How do the lines below between the ones holding "shipping: 0.00 -> 61.65" and "BULKY 3-PC MODULAR", inclusive, read? Give them again exactly, with no other lines.
━━━━━ Data listing
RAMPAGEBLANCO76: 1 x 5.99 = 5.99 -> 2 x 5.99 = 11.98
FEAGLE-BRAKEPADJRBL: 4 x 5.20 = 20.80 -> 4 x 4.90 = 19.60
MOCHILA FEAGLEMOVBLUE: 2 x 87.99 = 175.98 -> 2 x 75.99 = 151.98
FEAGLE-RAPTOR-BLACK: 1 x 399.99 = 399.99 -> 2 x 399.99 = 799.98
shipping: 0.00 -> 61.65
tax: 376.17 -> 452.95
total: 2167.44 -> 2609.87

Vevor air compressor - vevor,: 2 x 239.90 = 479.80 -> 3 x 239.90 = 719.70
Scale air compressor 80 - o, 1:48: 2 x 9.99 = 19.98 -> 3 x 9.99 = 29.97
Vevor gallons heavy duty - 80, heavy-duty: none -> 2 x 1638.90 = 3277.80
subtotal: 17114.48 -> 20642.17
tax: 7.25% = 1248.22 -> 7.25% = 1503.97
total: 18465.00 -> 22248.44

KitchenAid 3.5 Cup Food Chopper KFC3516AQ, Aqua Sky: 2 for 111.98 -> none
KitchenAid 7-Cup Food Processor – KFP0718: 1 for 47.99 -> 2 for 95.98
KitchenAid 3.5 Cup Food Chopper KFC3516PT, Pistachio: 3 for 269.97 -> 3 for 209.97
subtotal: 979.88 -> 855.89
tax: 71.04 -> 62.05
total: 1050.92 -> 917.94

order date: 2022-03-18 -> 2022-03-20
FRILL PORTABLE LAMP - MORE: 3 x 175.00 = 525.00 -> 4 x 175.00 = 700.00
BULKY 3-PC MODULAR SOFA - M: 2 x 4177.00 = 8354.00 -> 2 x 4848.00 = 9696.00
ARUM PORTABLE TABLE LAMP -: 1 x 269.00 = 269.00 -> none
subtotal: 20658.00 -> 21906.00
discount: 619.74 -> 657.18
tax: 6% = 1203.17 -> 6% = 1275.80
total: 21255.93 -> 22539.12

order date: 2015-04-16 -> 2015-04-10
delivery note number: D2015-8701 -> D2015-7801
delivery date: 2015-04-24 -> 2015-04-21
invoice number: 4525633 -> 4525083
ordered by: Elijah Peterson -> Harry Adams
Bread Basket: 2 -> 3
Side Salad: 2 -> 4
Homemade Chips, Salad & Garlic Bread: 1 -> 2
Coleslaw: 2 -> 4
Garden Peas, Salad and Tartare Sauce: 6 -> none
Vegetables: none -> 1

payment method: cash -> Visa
━━━━━━━━━━
Solution for this task
shipping: 0.00 -> 61.65
tax: 376.17 -> 452.95
total: 2167.44 -> 2609.87

Vevor air compressor - vevor,: 2 x 239.90 = 479.80 -> 3 x 239.90 = 719.70
Scale air compressor 80 - o, 1:48: 2 x 9.99 = 19.98 -> 3 x 9.99 = 29.97
Vevor gallons heavy duty - 80, heavy-duty: none -> 2 x 1638.90 = 3277.80
subtotal: 17114.48 -> 20642.17
tax: 7.25% = 1248.22 -> 7.25% = 1503.97
total: 18465.00 -> 22248.44

KitchenAid 3.5 Cup Food Chopper KFC3516AQ, Aqua Sky: 2 for 111.98 -> none
KitchenAid 7-Cup Food Processor – KFP0718: 1 for 47.99 -> 2 for 95.98
KitchenAid 3.5 Cup Food Chopper KFC3516PT, Pistachio: 3 for 269.97 -> 3 for 209.97
subtotal: 979.88 -> 855.89
tax: 71.04 -> 62.05
total: 1050.92 -> 917.94

order date: 2022-03-18 -> 2022-03-20
FRILL PORTABLE LAMP - MORE: 3 x 175.00 = 525.00 -> 4 x 175.00 = 700.00
BULKY 3-PC MODULAR SOFA - M: 2 x 4177.00 = 8354.00 -> 2 x 4848.00 = 9696.00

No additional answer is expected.